Agent memory compression techniques: keeping context small without losing the thread

A long-running agent's working context grows turn by turn. Hit the model's context limit and you are forced into a bad choice: drop history (lose continuity) or summarise (lose detail). Six compression techniques mitigate the trade-off. Here is when to use each.

When compression matters

Three failure modes that compression solves:

Context overflow — the conversation exceeds the model limit.
Cost growth — every turn pays input tokens for the whole history.
Latency growth — long inputs slow first-token time.

For short interactions, compression is unnecessary. Past 20 turns or 50k tokens, it is mandatory.

The six techniques

1. Summary chains

After every K turns, replace the K-turn block with a 200-token summary. Repeat at the meta-level for very long sessions.

Strengths: simple; preserves narrative continuity.
Weaknesses: loses fine detail; one bad summary cascades.
Pick when: chat-heavy agents.

2. Hierarchical recall

Keep the last N turns verbatim, the last 10N as summaries, the last 100N as topic tags. Retrieve the right level based on the current turn's relevance.

Strengths: detail near, abstraction far.
Weaknesses: more storage, more retrieval logic.
Pick when: very long sessions, mixed-detail needs.

3. Semantic collapse

Cluster similar turns; keep one representative per cluster. Restore on demand if the agent asks for the cluster's content.

Strengths: efficient for repetitive conversations.
Weaknesses: complex; requires good embedding similarity.
Pick when: agents that revisit the same topics repeatedly.

4. Token pruning

Drop tokens unlikely to influence the next response. Filler words, redundant phrases, low-information acknowledgements.

Strengths: cheap, immediate.
Weaknesses: modest savings (10–20%).
Pick when: stretching a fixed budget.

5. Sliding window

Keep only the last K turns. Older history is gone.

Strengths: zero compression cost; predictable.
Weaknesses: loses long-range context; not suitable for memory-heavy use.
Pick when: task-focused short interactions.

6. Embedding compression

Replace verbose tool results with their embeddings + a compact summary. Restore on demand.
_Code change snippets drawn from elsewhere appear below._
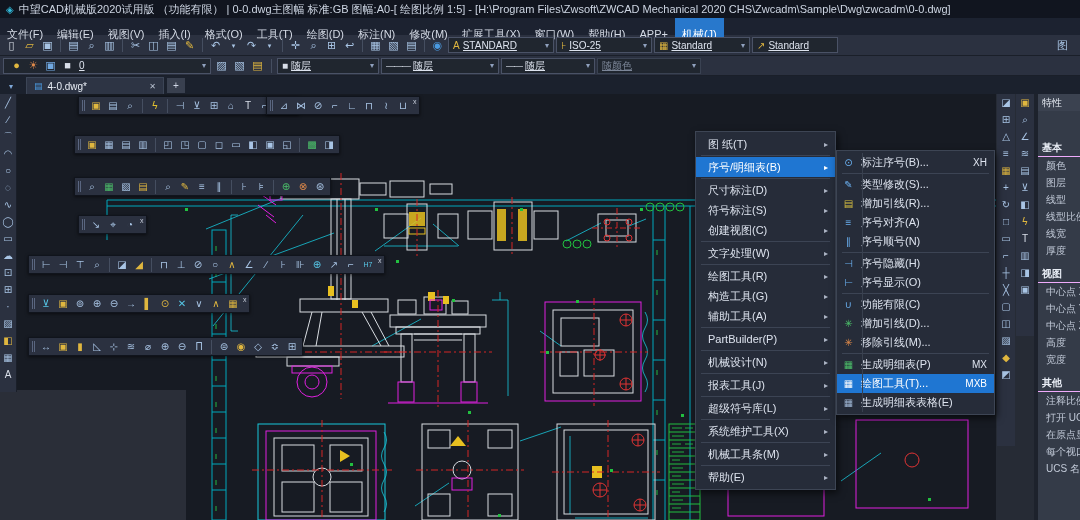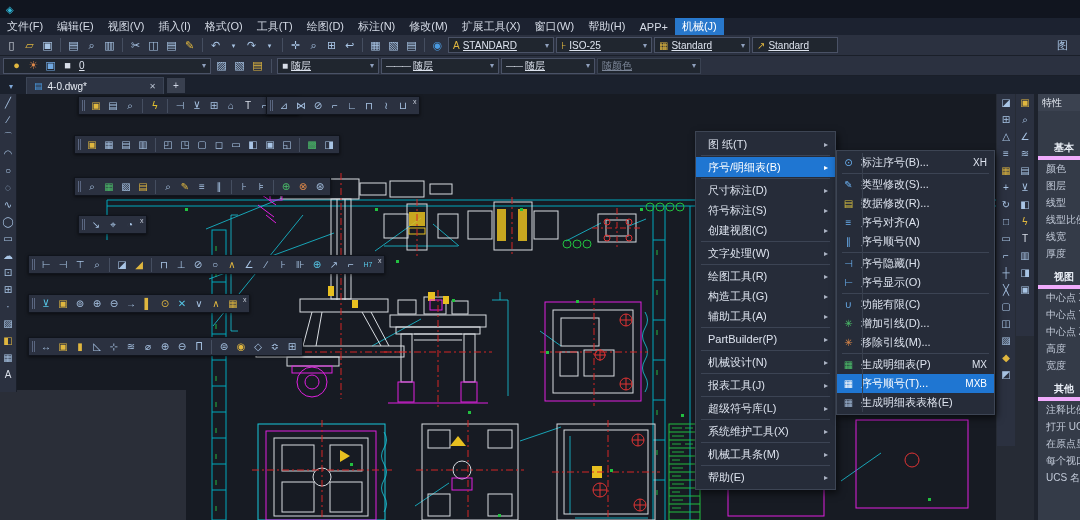--- a/index.html
+++ b/index.html
@@ -1,21 +1,21 @@
 <!DOCTYPE html>
 <html><head>
 <meta charset="utf-8">
 <style>
   *{box-sizing:border-box;margin:0;padding:0;}
   html,body{width:1080px;height:520px;overflow:hidden;}
   body{background:#20252f;font-family:"Liberation Sans","DejaVu Sans",sans-serif;position:relative;}
   .titlebar{height:18px;background:#11151f;color:#cdd5e2;font-size:11px;display:flex;align-items:center;gap:5px;padding:0 6px;white-space:nowrap;overflow:hidden;}
   .app-icon{color:#30b8d8;font-size:10px;}
   .menubar{height:17px;background:#1c2230;display:flex;align-items:stretch;font-size:11px;color:#d5dbe6;}
-  .mb-item{padding:1px 7px;display:flex;align-items:center;white-space:nowrap;}
+  .mb-item{padding:16px 7px;display:flex;align-items:center;white-space:nowrap;}
   .mb-item.active{background:#2878cc;color:#fff;}
   .toolbar{background:#2b3140;border-bottom:1px solid #1a1f29;display:flex;align-items:center;padding:0 3px;gap:2px;}
   .t1{height:21px;}
   .t2{height:20px;}
   .iconrow{display:flex;align-items:center;gap:1px;}
   .icon{width:17px;height:17px;line-height:17px;text-align:center;font-size:11px;color:#a8c4e4;flex:0 0 auto;}
   .tsep{width:1px;height:14px;background:#454e60;margin:0 3px;flex:0 0 auto;}
   .combo{height:16px;background:#20262f;border:1px solid #4a5266;display:flex;align-items:center;gap:3px;padding:0 4px;font-size:10px;color:#dde3ee;flex:0 0 auto;}
   .cval{white-space:nowrap;overflow:hidden;text-decoration:underline;}
   .carrow{color:#8fa0bd;font-size:8px;margin-left:auto;}
@@ -38,40 +38,41 @@
   .vtb{position:absolute;background:#2b3140;display:flex;flex-direction:column;align-items:center;z-index:3;}
   .vtb .icon{height:17px;width:16px;line-height:17px;font-size:10px;}
   #left-tb{left:0;top:0;width:17px;height:298px;border-right:1px solid #1a1f29;}
   .rdock{position:absolute;right:46px;top:0;width:38px;height:426px;background:#262b35;z-index:3;display:flex;gap:1px;padding-left:1px;}
   #rcol1,#rcol2{width:18px;background:#2b3140;display:flex;flex-direction:column;align-items:center;}
   #rcol1{height:352px;}
   #rcol2{height:242px;}
   .props{position:absolute;right:0;top:0;width:46px;height:426px;background:#343b48;border-left:4px solid #1d222c;z-index:4;font-size:10px;color:#c6cedb;overflow:hidden;}
   .p-title{height:17px;background:#3b4250;color:#e6ebf3;padding:2px 4px 0;}
   .p-sel{padding:6px 4px 2px;white-space:nowrap;color:#d5dbe6;margin-left:46px;}
-  .p-head{margin-top:7px;padding:1px 16px;color:#e8edf5;border-bottom:4px solid #f0abfc;font-weight:bold;white-space:nowrap;}
+  .p-head{margin-top:7px;padding:1px 4px;color:#e8edf5;border-bottom:1px solid #f0abfc;font-weight:bold;white-space:nowrap;}
   .p-row{padding:2px 8px 1px;white-space:nowrap;color:#c2cad8;}
   .dropdown{position:absolute;left:695px;top:37px;width:141px;background:#262c39;border:1px solid #3d4554;box-shadow:2px 3px 7px rgba(0,0,0,.6);z-index:20;font-size:11px;padding:2px 0;}
   .submenu{left:836px;top:56px;width:159px;z-index:21;}
   .dd-item{height:20px;display:flex;align-items:center;padding:0 7px 0 12px;color:#dde3ee;white-space:nowrap;}
   .submenu .dd-item{height:19px;padding:0 7px 0 4px;gap:5px;}
   .dd-item.hl{background:#1f76d2;color:#fff;}
   .dd-sep{height:1px;background:#3c4454;margin:1px 5px;}
   .sicon{width:15px;text-align:center;font-size:10px;flex:0 0 auto;}
   .shortcut,.arr{margin-left:auto;}
   .arr{font-size:8px;color:#aeb6c6;}
   .dd-item.hl .arr{color:#fff;}
   .shortcut{font-size:10px;padding-left:10px;}
   .submenu::before{content:"";position:absolute;left:25px;top:2px;bottom:2px;width:1px;background:#39414f;}
 </style>
 </head>
 <body>
 
 <div class="titlebar">
   <span class="app-icon">◈</span>
+  <span>中望CAD机械版2020试用版 （功能有限）  | 0-0.dwg主图幅 标准:GB 图幅:A0-[ 绘图比例 1:5] - [H:\Program Files\Zwsoft\ZWCAD Mechanical 2020 CHS\Zwcadm\Sample\Dwg\zwcadm\0-0.dwg]</span>
 </div>
 
 <div class="menubar" id="menubar">
     <span class="mb-item">文件(F)</span>
     <span class="mb-item">编辑(E)</span>
     <span class="mb-item">视图(V)</span>
     <span class="mb-item">插入(I)</span>
     <span class="mb-item">格式(O)</span>
     <span class="mb-item">工具(T)</span>
     <span class="mb-item">绘图(D)</span>
@@ -708,21 +709,21 @@
         <span>标注序号(B)...</span>
         <span class="shortcut">XH</span>
       </div>
       <div class="dd-sep"></div>
       <div class="dd-item">
         <span class="sicon" style="color: rgb(106, 176, 240);">✎</span>
         <span>类型修改(S)...</span>
       </div>
       <div class="dd-item">
         <span class="sicon" style="color: rgb(216, 192, 64);">▤</span>
-        <span>数据修改(R)...</span>
+        <span>增加引线(R)...</span>
       </div>
       <div class="dd-item">
         <span class="sicon" style="color: rgb(106, 176, 240);">≡</span>
         <span>序号对齐(A)</span>
       </div>
       <div class="dd-item">
         <span class="sicon" style="color: rgb(106, 176, 240);">∥</span>
         <span>序号顺号(N)</span>
       </div>
       <div class="dd-sep"></div>
@@ -748,21 +749,21 @@
         <span>移除引线(M)...</span>
       </div>
       <div class="dd-sep"></div>
       <div class="dd-item">
         <span class="sicon" style="color: rgb(76, 192, 106);">▦</span>
         <span>生成明细表(P)</span>
         <span class="shortcut">MX</span>
       </div>
       <div class="dd-item hl">
         <span class="sicon" style="color: rgb(255, 255, 255);">▦</span>
-        <span>序号顺号(T)...</span>
+        <span>绘图工具(T)...</span>
         <span class="shortcut">MXB</span>
       </div>
       <div class="dd-item">
         <span class="sicon" style="color: rgb(159, 182, 212);">▦</span>
         <span>生成明细表表格(E)</span>
       </div>
     </div>
 
 </div>
 

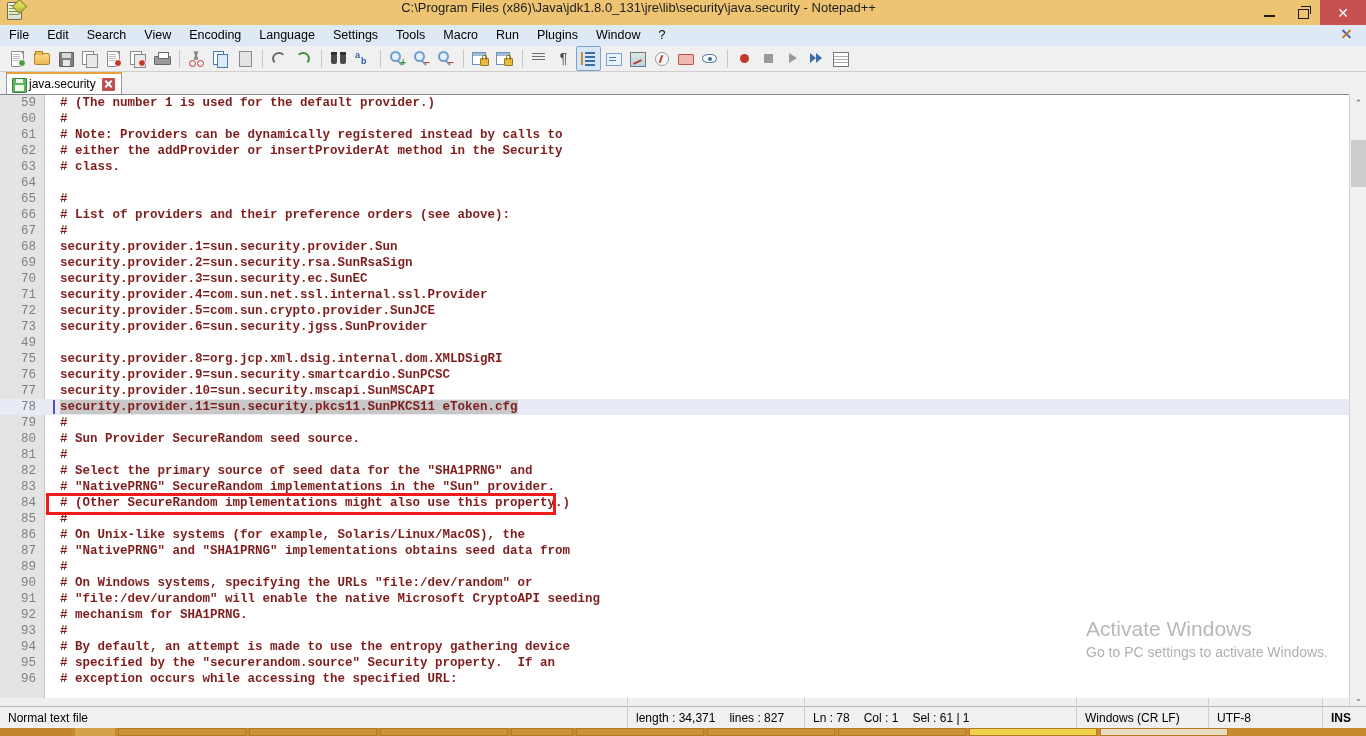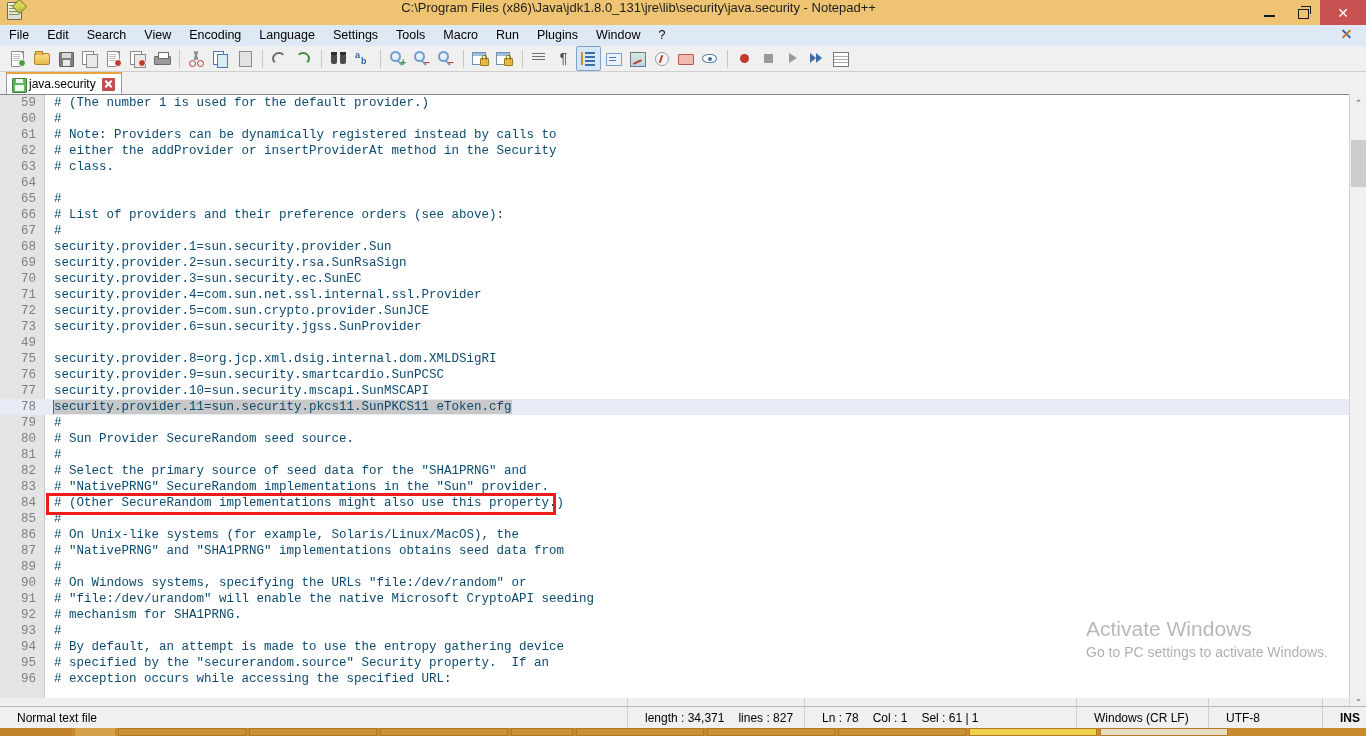--- a/index.html
+++ b/index.html
@@ -390,21 +390,21 @@
   .row{
     position:relative; height:16px; line-height:16px;
     font-family:"Liberation Mono", monospace; font-size:12.5px;
     white-space:pre;
   }
   .row .ln{
     position:absolute; left:0; top:0; width:36px; text-align:right;
     color:#808080; font-family:"Liberation Mono", monospace; font-size:12.5px;
   }
   .row .tx{
-    position:absolute; left:54px; top:0; color:#0c4a6e;
+    position:absolute; left:60px; top:0; color:#7f1d1d;font-weight:bold;
   }
   .row.current {
     background:#e8eaf6;
   }
   .row.current .tx .selbg{
     background:#c8c8c8;
   }
   .caret{
     position:absolute; left:53px; top:1px; width:1.5px; height:14px;
     background:#5b4fc4;
@@ -444,21 +444,21 @@
   
   .statusbar{
     position:absolute; left:0; top:706px; width:1366px; height:22px;
     background:#f0f0f0;
     border-top:1px solid #b5b5b5;
     display:flex; align-items:center;
     font-size:12px; color:#000;
     box-sizing:border-box;
   }
   .sb-cell{
-    height:40px; display:flex; align-items:center; padding-left:17px;
+    height:40px; display:flex; align-items:center; padding-left:8px;
     border-right:1px solid #cfcfcf; box-sizing:border-box;
     white-space:nowrap; overflow:hidden;
   }
   .sb-cell.noborder{ border-right:none;font-weight:bold; }
   .sb-cell .gap{ display:inline-block; width:14px; }
 
   
   .taskbar{
     position:absolute; left:0; top:728px; width:1366px; height:8px;
     background:#c98a2e;

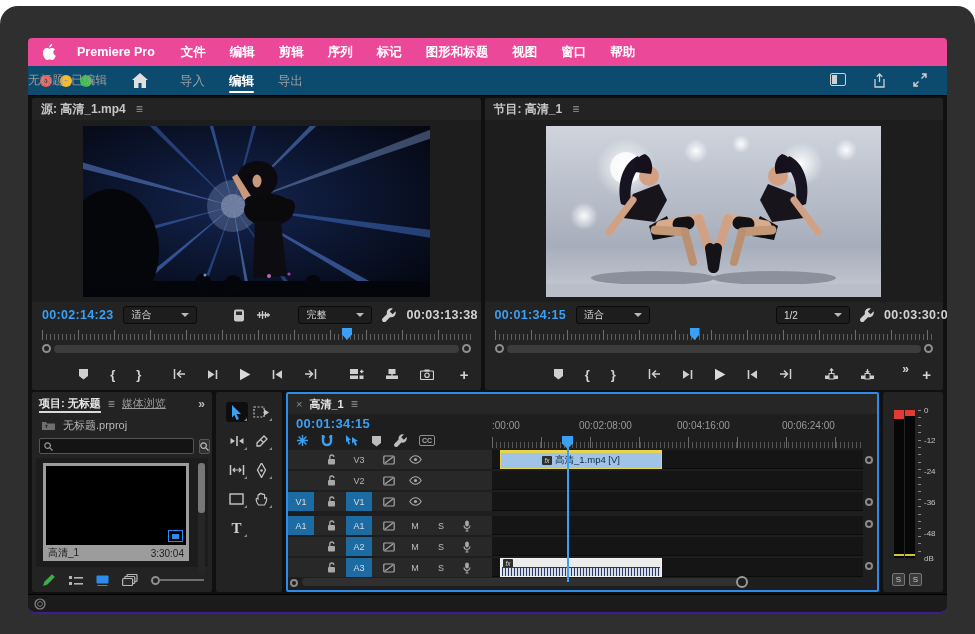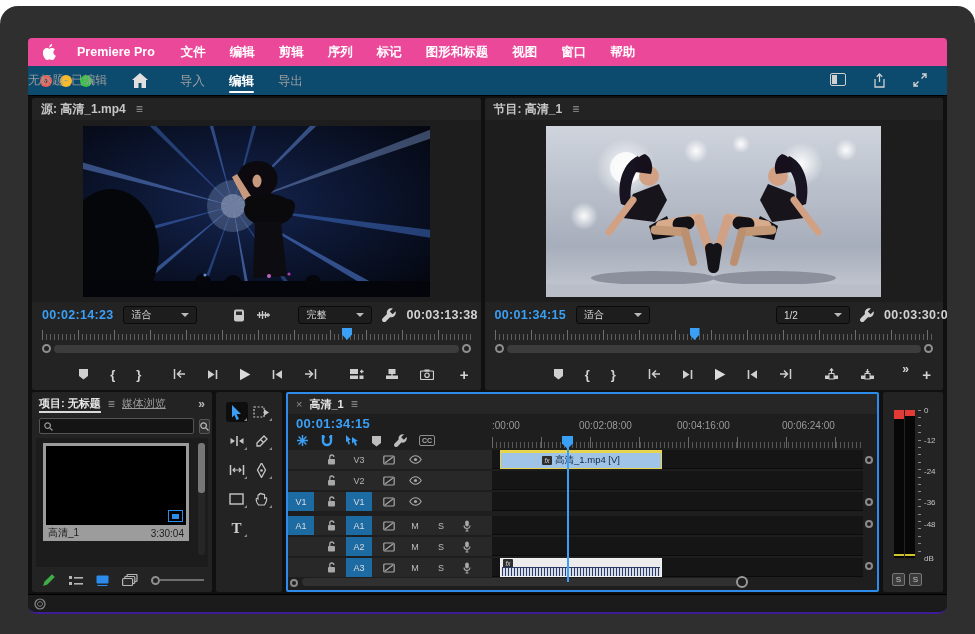--- a/index.html
+++ b/index.html
@@ -504,20 +504,29 @@
 
     <div class="bottomrow">
 
       <div class="panel project">
         <div class="proj-tabs">
           <span class="ptab active">项目: 无标题</span>
           <span class="glyph-menu">≡</span>
           <span class="ptab clipped">媒体浏览</span>
           <span class="proj-chev">»</span>
         </div>
+        <div class="proj-bin">
+          <span>
+            <svg width="15" height="11" viewBox="0 0 15 11">
+                <path d="M1 2h4l1 1.5h8V10H1z" fill="#6f6f6f"></path>
+                <path d="M5.5 8V5M4.2 6.2L5.5 4.8l1.3 1.4" stroke="#2c2c2c" fill="none"></path>
+              </svg>
+          </span>
+          <span class="bin-name">无标题.prproj</span>
+        </div>
         <div class="proj-search">
           <span class="search-box">
             <svg width="9" height="9" viewBox="0 0 9 9">
                 <circle cx="3.6" cy="3.6" r="2.8" fill="none" stroke="#9a9a9a" stroke-width="1.2"></circle>
                 <path d="M5.8 5.8L8.5 8.5" stroke="#9a9a9a" stroke-width="1.2"></path>
               </svg>
             <input value="" style="">
           </span>
           <span class="search-btn">
             <svg width="9" height="9" viewBox="0 0 9 9">
@@ -857,21 +866,21 @@
 
       <div class="panel meters">
         <div class="mbar b1"></div>
         <div class="mbar b2"></div>
         <div class="mticks"></div>
         <div class="mscale">
           <span style="top:0">0</span>
           <span style="top:30px">-12</span>
           <span style="top:61px">-24</span>
           <span style="top:92px">-36</span>
-          <span style="top:114px">-48</span>
+          <span style="top:123px">-48</span>
           <span style="top:148px">dB</span>
         </div>
         <div class="solo-row">
           <span class="solo-btn">S</span>
           <span class="solo-btn">S</span>
         </div>
       </div>
     </div>
 
     <div class="statusbar">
Strengths: large savings on tool-heavy turns.
Weaknesses: model cannot reason directly over embeddings.
Pick when: RAG-heavy agents with large retrieval results.

Combining techniques

Most production setups stack three:

Sliding window for the most recent turns.
Summary chain for the middle.
Hierarchical recall for the long tail.

Token pruning runs at every layer; embedding compression runs on tool-result blocks specifically.

The structure of a good summary

A summarisation prompt that survives chained compression:

Summarise this conversation segment in 150 tokens. Preserve:
- Decisions made
- Open questions
- User preferences and constraints
- Names and identifiers mentioned

Drop:
- Pleasantries
- Restated information
- Background reasoning that did not lead to a decision

Without explicit "preserve" guidance, summaries lose the high-value bits first.

Measuring compression quality

Two metrics matter:

Information retention — measured by an eval set: questions about the original session, asked of the compressed context.
Token savings — input tokens before vs after.

Target: 80% information retention at 30% original size. Below 70% retention, compression is too aggressive.

Cost model

For a 100-turn agent session at 500 tokens per turn (50k uncompressed):

Technique	Compressed size	Compression cost
Sliding window (last 20)	10k	0
Summary chain (every 20)	12k	1 Haiku call per chunk
Hierarchical recall	6k	2-3 Haiku calls per chunk
Embedding compression	8k	embedding cost only

Summary-chain wins on cost-quality balance for most cases.

Where embedding compression fits

When tool calls return huge results (a 10k-row SQL dump), embedding the result and storing both the embedding and a 100-token summary lets the model:

See the summary in context.
Retrieve the full result if it needs to reason over rows.

Saves 90%+ tokens on tool-heavy turns. Pairs well with retrieval-augmented memory.

Common mistakes

One-shot summarisation at the limit — quality cliff; compress incrementally.
No "preserve" guidance — summary loses the important bits.
Token pruning that breaks JSON — pruners must respect structure.
Sliding window for memory-heavy agents — they forget the user.

Where this is heading

Two trends by 2027: native compression primitives in the Claude Agent SDK (declare a compression policy, the SDK applies it), and longer context windows that move some of these problems into "less critical" territory. Until then, the techniques above are the working toolkit.